If the Company calls the Public Warrants for redemption, management will have the option to require all holders that wish to exercise the Public Warrants to do so on a “cashless basis,” as described in the warrant agreement. The exercise price and number of shares of common stock issuable upon exercise of the warrants may be adjusted in certain circumstances including in the event of a stock dividend, or recapitalization, reorganization, merger or consolidation. However, except as described below, the warrants will not be adjusted for issuance of common stock at a price below its exercise price. Additionally, in no event will the Company be required to net cash settle the warrants. If the Company is unable to complete a Business Combination within the Combination Period and the Company liquidates the funds held in the Trust Account, holders of warrants will not receive any of such funds with respect to their warrants, nor will they receive any distribution from the Company’s assets held outside of the Trust Account with the respect to such warrants.
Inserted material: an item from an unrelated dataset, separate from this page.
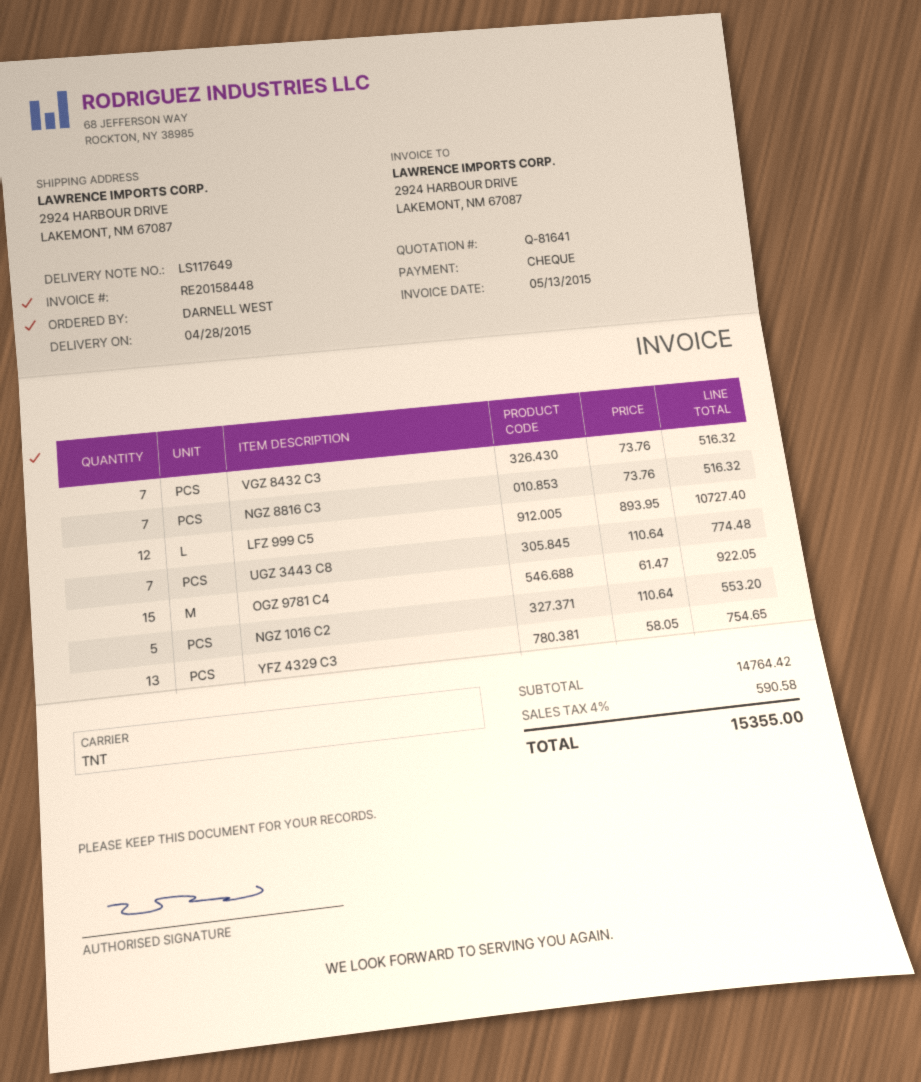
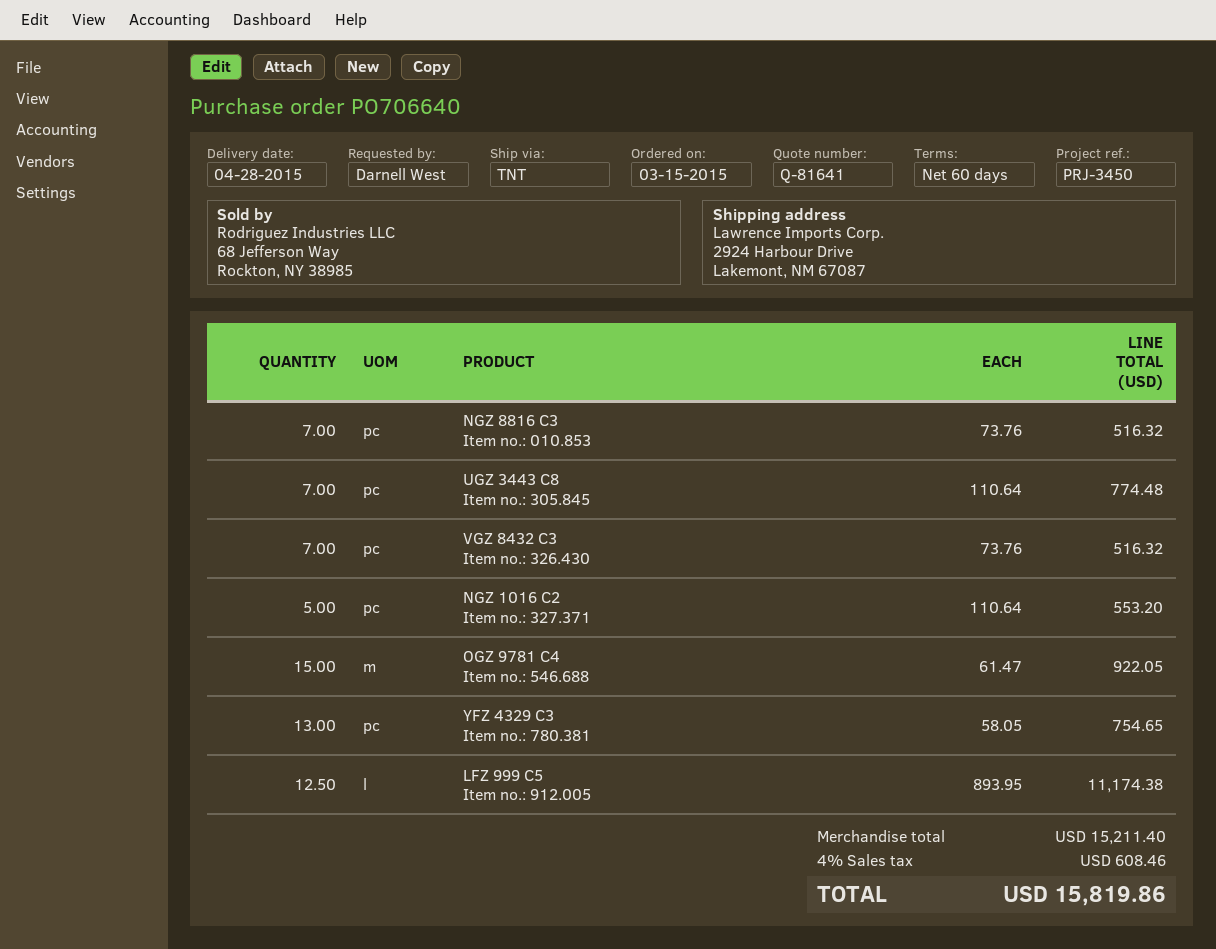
LFZ 999 C5: 12 x 893.95 = 10727.40 -> 12.5 x 893.95 = 11174.38
subtotal: 14764.42 -> 15211.40
tax: 4% = 590.58 -> 4% = 608.46
total: 15355.00 -> 15819.86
Accordingly, the warrants may expire worthless.

 

In addition, if (x) the Company issues additional common stock or equity-linked securities for capital raising purposes in connection with the closing of a Business Combination at an issue price or effective issue price of less than $9.20 per common stock (with such issue price or effective issue price to be determined in good faith by the Company’s board of directors and, in the case of any such issuance to the Sponsor or its affiliates, without taking into account any Founder Shares held by the Sponsor or such affiliates, as applicable, prior to such issuance), (y) the aggregate gross proceeds from such issuances represent more than 60% of the total equity proceeds, and interest thereon, available for the funding of a Business Combination on the date of the consummation of a Business Combination (net of redemptions), and (z) the volume weighted average trading price of its common stock during the 20 trading day period starting on the trading day prior to the day on which the Company consummates its Business Combination (such price, the “Market Value”) is below $9.20 per share, the exercise price of the warrants will be adjusted (to the nearest cent) to be equal to 115% of the greater of (i) Market Value or (ii) the price at which the Company issue the additional shares of common stock or equity-linked securities.

 

Note 8 — Subsequent Events

 

The Company evaluated subsequent events and transactions that occurred after the balance sheet date up through the date that the financial statement was issued. Based upon this review, except as noted below, the Company did not identify any subsequent events that would have required adjustment or disclosure in the financial statement.

 

On November 9, 2021, $2,287,318 of the IPO proceeds were deposited in the Company’s operating bank account for working capital needs which is presented as Due from Sponsor in this financial statement.